LE MONDE | 19.02.09 | Article paru dans l’édition du 20.02.09

Fausse bonne idée ? La mise en place de “tickets psy” visant à soulager le mal-être ou la souffrance des salariés au travail fait polémique. Commercialisés par ASP Entreprises, une société de conseil spécialisée ” dans le développement des conditions de qualité de vie au travail”, des carnets de tickets sont distribués aux salariés par le médecin du travail, soit que ce dernier les leur propose, soit qu’ils en fassent la demande. Ces carnets leur donnent droit gratuitement à 5 ou 10 consultations chez un praticien sélectionné par ASP Entreprises. La démarche est couverte par le secret médical.

La société, installée à Suresnes (Hauts-de-Seine), annonce à ce jour un réseau d’une centaine de professionnels – 80 % de psychologues, 18 % de psychothérapeutes et 2 % de psychiatres -, mais elle compte bien étoffer son offre. “Nous avons lancé ce service il y a deux ans à la demande de deux sociétés clientes qui nous ont demandé des solutions pour assurer un soutien psychologique de salariés”, explique Valentine Burzynski, directrice générale d’ASP. A ce jour, le dispositif est commercialisé dans une dizaine d’entreprises. Toutes sortes de secteurs seraient concernés, des convoyeurs de fonds aux banques.

Pour accéder à un thérapeute, les salariés doivent passer par ASP, qui leur fournit un ou plusieurs noms en fonction de leur domicile ou lieu de travail. “Cette démarche est anonyme, poursuit la directrice générale. On ne demande pas son nom au salarié qui souhaite entrer en contact avec un praticien. Et nous signons une convention avec les entreprises clientes pour ne donner aucune information sur la nature des appels.”

La souffrance psychique au travail peut se manifester sous différentes formes : stress, syndrome anxio-dépressif, ulcères, problèmes de sommeil, troubles psychosomatiques comme le mal de dos. Elle peut conduire à l’alcoolisme, voire au suicide. Elle peut être générée par l’entreprise (organisation du travail, objectifs irréalistes, harcèlement…) ou provenir de problèmes personnels amplifiés par les contraintes professionnelles.

Face à cette souffrance, les employeurs ont des obligations. Selon le code du travail, ils doivent prendre les mesures nécessaires pour protéger la santé “physique et mentale” de leurs salariés par des actions de prévention des risques professionnels, d’information et de formation et la mise en place d’une organisation adaptée. Plus récemment, un accord national interprofessionnel sur le stress au travail a été signé, en novembre 2008, par les partenaires sociaux.
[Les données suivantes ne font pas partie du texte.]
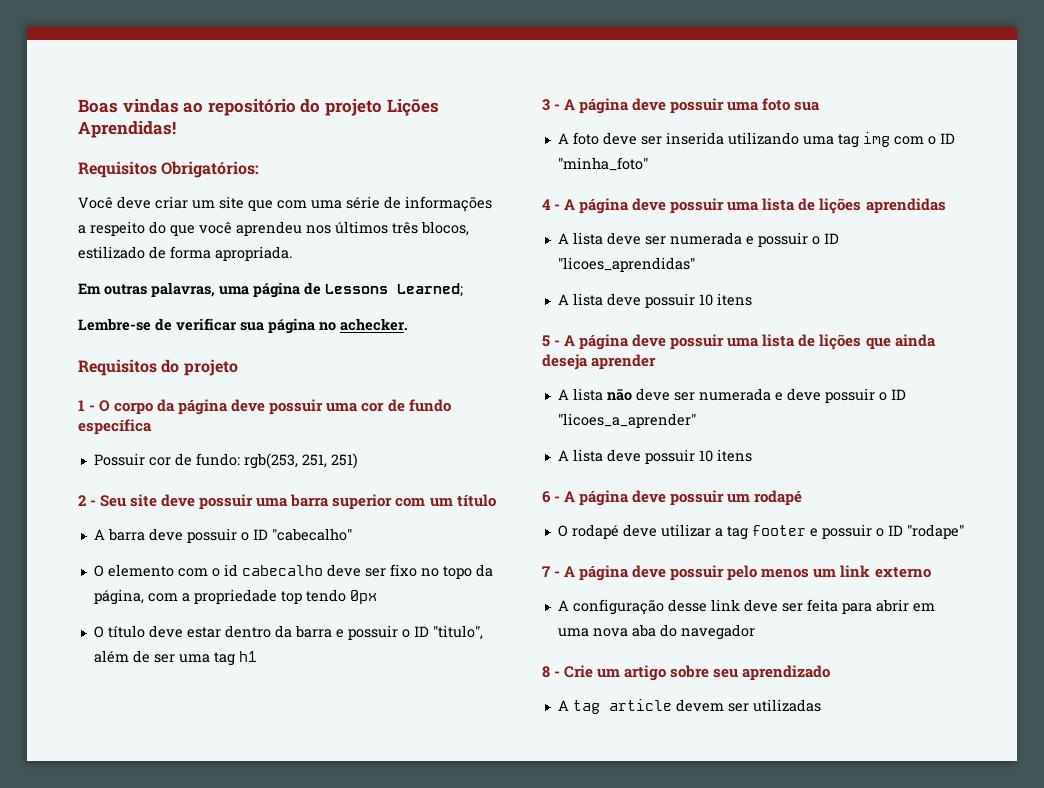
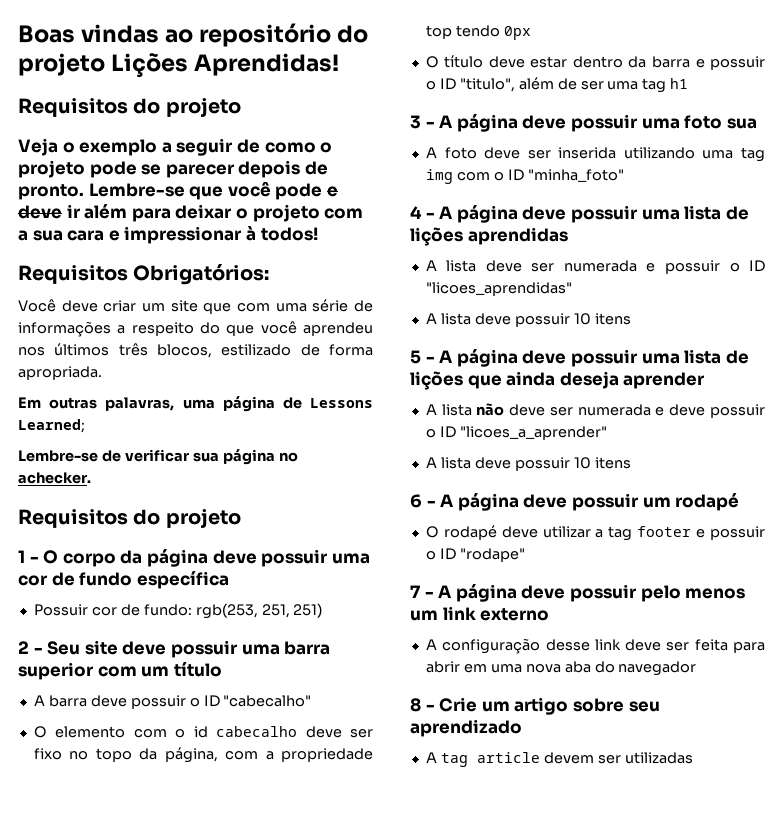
(176, 129) none -> [18,97,241,117] [18,138,333,156] [18,160,328,178] [18,182,338,200] [18,204,364,222] [18,226,318,244] // Requisitos do projeto // Veja o exemplo a seguir de como o projeto pode se parecer depois de pronto. Lembre-se que você pode e deve ir além para deixar o projeto com a sua cara e impressionar à todos!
Mesure individuelle, le ticket psy risque-t-il de dédouaner l’entreprise de ses responsabilités à bon compte ? C’est ce que craignent plusieurs organisations professionnelles. “Il ne faudrait pas que ce dispositif exonère un milieu professionnel qui serait pathogène, considère Gérard Guingouain, président de la Société française de psychologie (SFP). En l’état actuel, nous ne pouvons qu’émettre des réserves.” Pour Gilles Arnaud, du Syndicat national des professionnels de la santé au travail, “en cas de risques psychosociaux, l’entreprise doit d’abord en faire une évaluation, puis mettre en place un plan de prévention”. Rien ne l’empêche ensuite, si elle veut aller plus loin, de s’occuper des cas individuels.

Le conseil national de l’ordre des médecins estime, quant à lui, que ce dispositif, contraire ” au libre choix des praticiens” par les patients, n’est pas exempt de dérives. “Si on détecte quelqu’un qui a des difficultés, va-t-on exercer des pressions pour qu’il consulte ? s’interroge Piernick Cressard, neuropsychiatre et conseiller national de l’ordre. Le médecin du travail n’a pas besoin de ce dispositif pour remplir ses missions.”

APS Entreprises espère, une fois le réseau étoffé, pouvoir proposer quatre ou cinq noms au salarié. Quant au risque d’exonérer l’entreprise de ses responsabilités, APS assure que les sociétés qui demandent des tickets psy ont engagé en général un travail de prévention en amont. ” Il est trop tôt pour évaluer le dispositif et dire ce qui marche ou pas, conclut Valentine Burzynski. Et le projet peut encore évoluer.”

Jean-Denis Fauxpoint, psychologue, a reçu en un an une demi-douzaine de patients adressés par ASP Entreprises. “C’est un outil intéressant en plus des actions de prévention, considère le psychologue. Et si je percevais un problème lié à l’entreprise elle-même, je n’hésiterais pas à alerter le médecin du travail”, promet-il.